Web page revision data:
━━━━━━━━
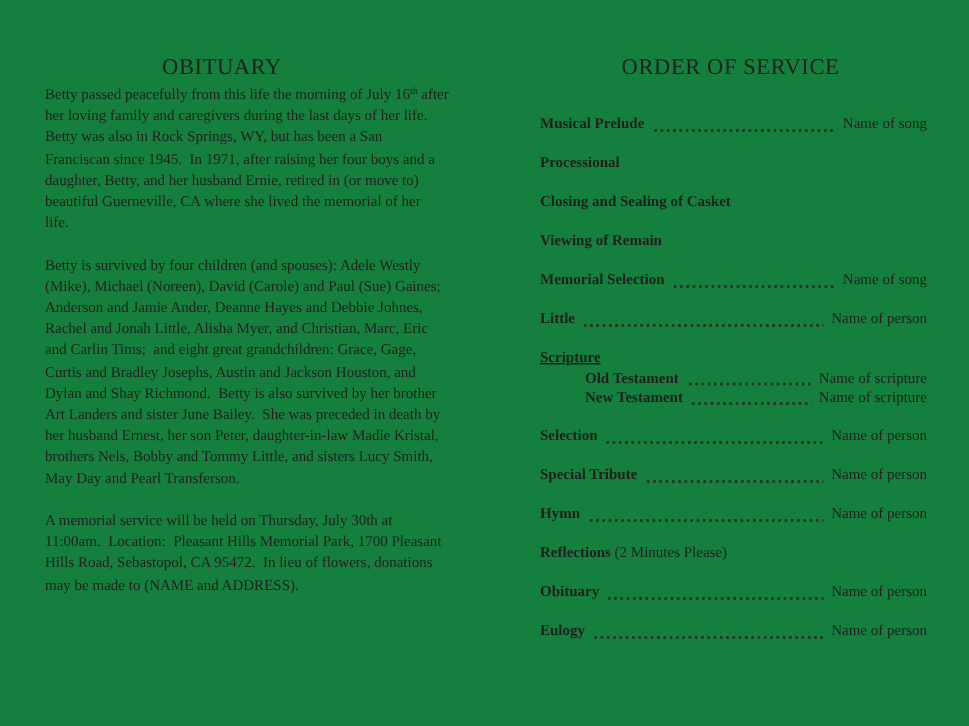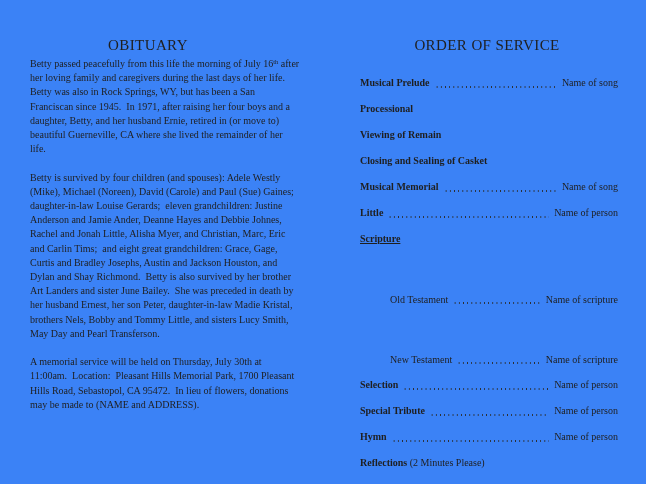"OBITUARY" .page { background: #3b82f6 -> #15803d }
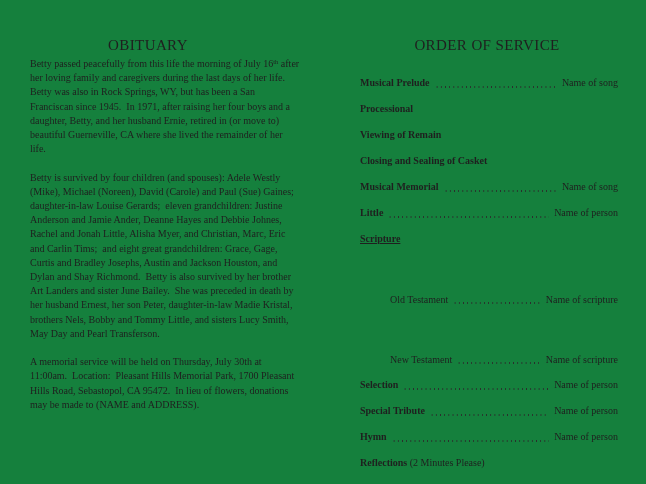"beautiful Guerneville, CA where she" div.line { text: remainder -> memorial }
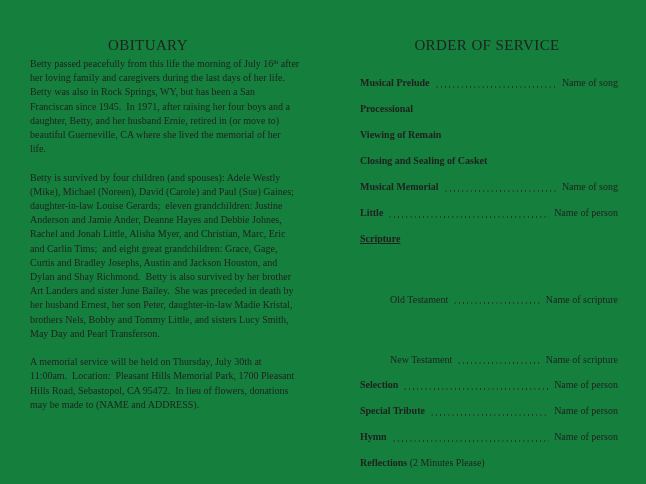"Viewing of Remain" div.srow { order: before "Closing and Sealing of Casket" -> after "Closing and Sealing of Casket" }
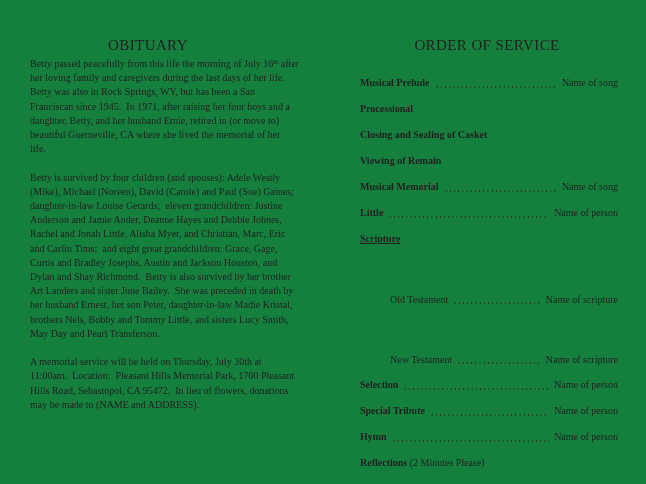"Musical Memorial" span.slabel { text: Musical Memorial -> Memorial Selection }
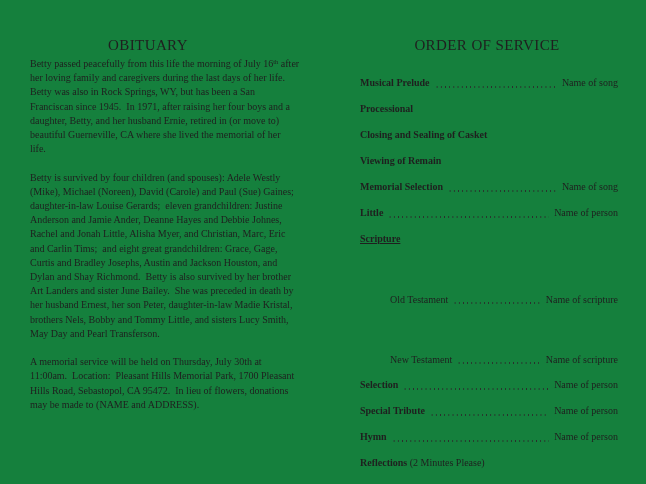"daughter-in-law Louise Gerards; eleven" div.line { html: <div>daughter-in-law Louise Gerards; eleven grandchildren: Justine</div> -> none }
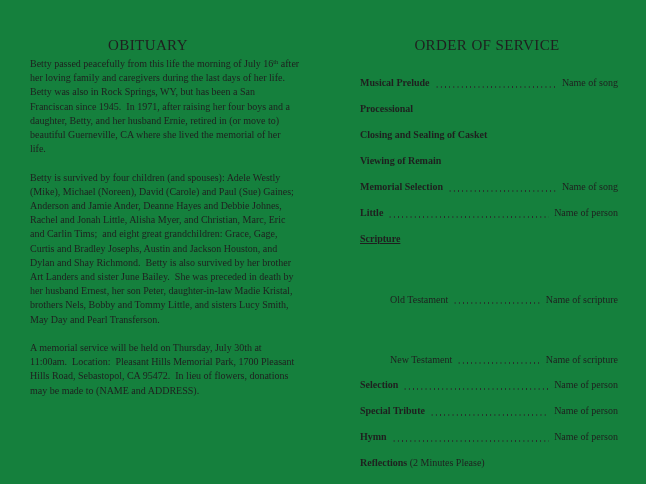"Old Testament" .slabel.reg { font-weight: 400 -> 700; margin-top: 47px -> none }
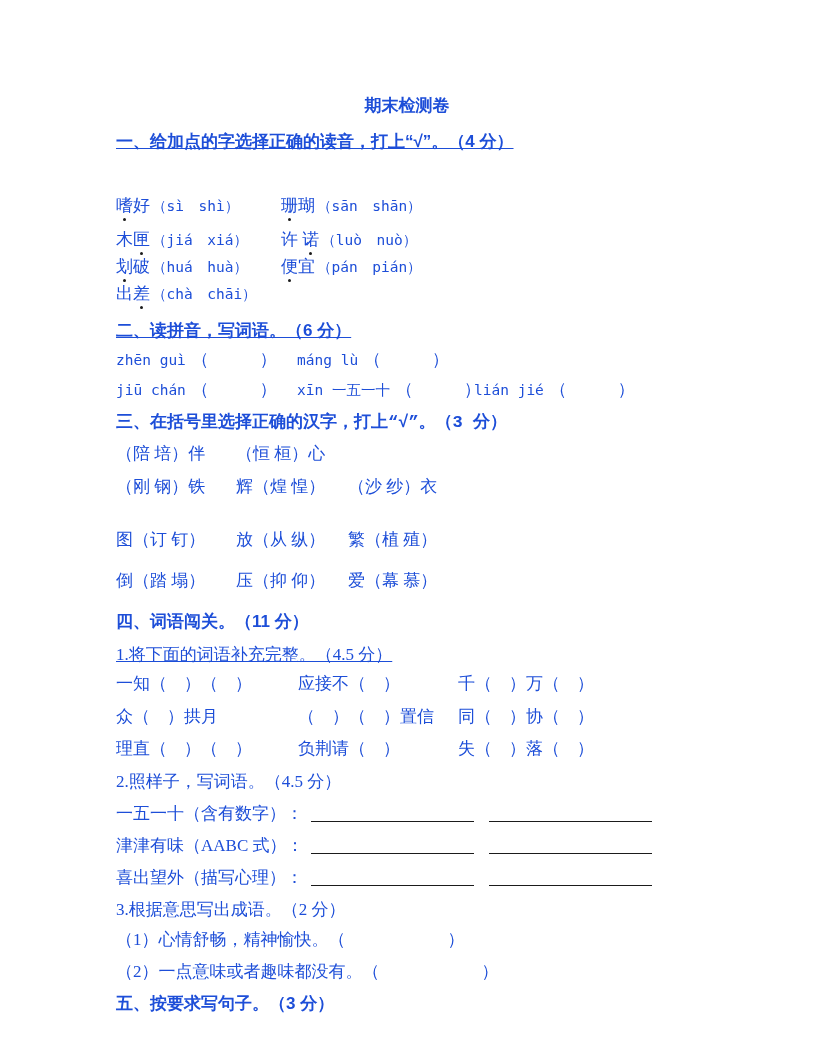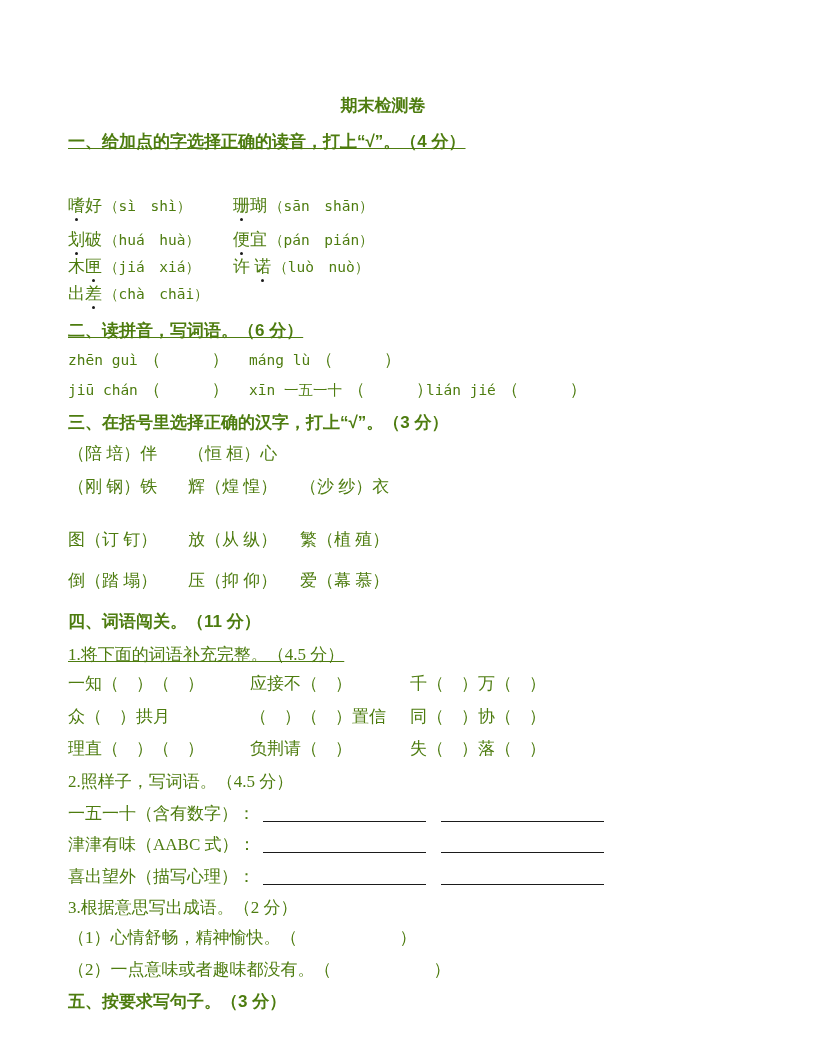"期末检测卷" .page { color: #4d7c0f -> #1d4ed8; padding: 96px 110px 0 68px -> 96px 110px 0 116px }
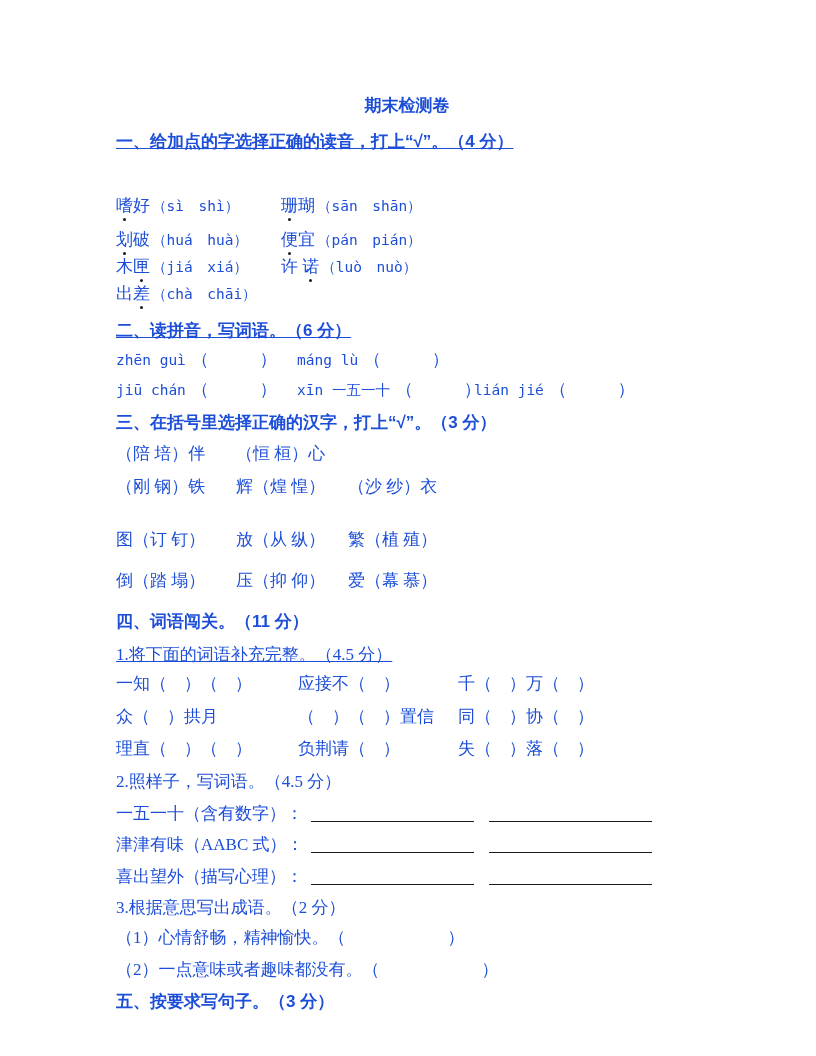"划破 （huá huà）" div.line { order: before "木匣 （jiá xiá）" -> after "木匣 （jiá xiá）" }
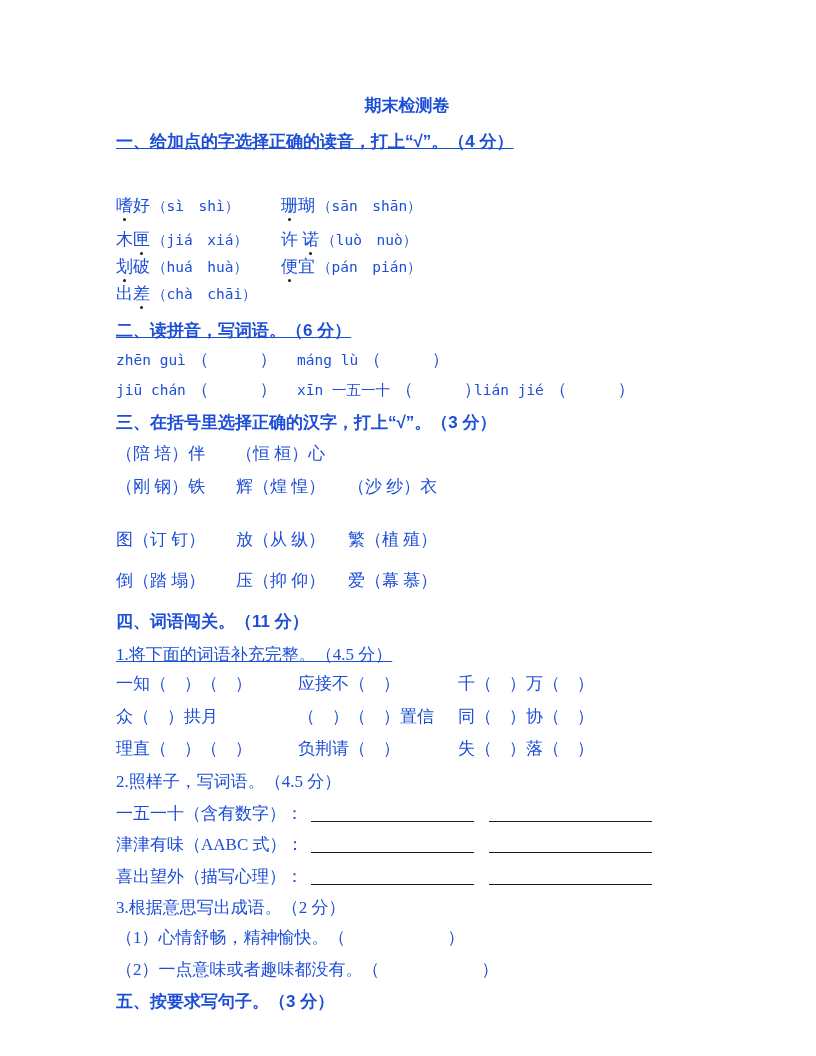"三、在括号里选择正确的汉字，打上“√”。（3 分）" .mb11 { font-family: none -> Liberation Mono, monospace }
━━━━━━━━
What to produce: Please print all the data above word for word. Pictures should not appear in the copy.

Result of the exercise:
"OBITUARY" .page { background: #3b82f6 -> #15803d }
"beautiful Guerneville, CA where she" div.line { text: remainder -> memorial }
"Viewing of Remain" div.srow { order: before "Closing and Sealing of Casket" -> after "Closing and Sealing of Casket" }
"Musical Memorial" span.slabel { text: Musical Memorial -> Memorial Selection }
"daughter-in-law Louise Gerards; eleven" div.line { html: <div>daughter-in-law Louise Gerards; eleven grandchildren: Justine</div> -> none }
"Old Testament" .slabel.reg { font-weight: 400 -> 700; margin-top: 47px -> none }
"期末检测卷" .page { color: #4d7c0f -> #1d4ed8; padding: 96px 110px 0 68px -> 96px 110px 0 116px }
"划破 （huá huà）" div.line { order: before "木匣 （jiá xiá）" -> after "木匣 （jiá xiá）" }
"三、在括号里选择正确的汉字，打上“√”。（3 分）" .mb11 { font-family: none -> Liberation Mono, monospace }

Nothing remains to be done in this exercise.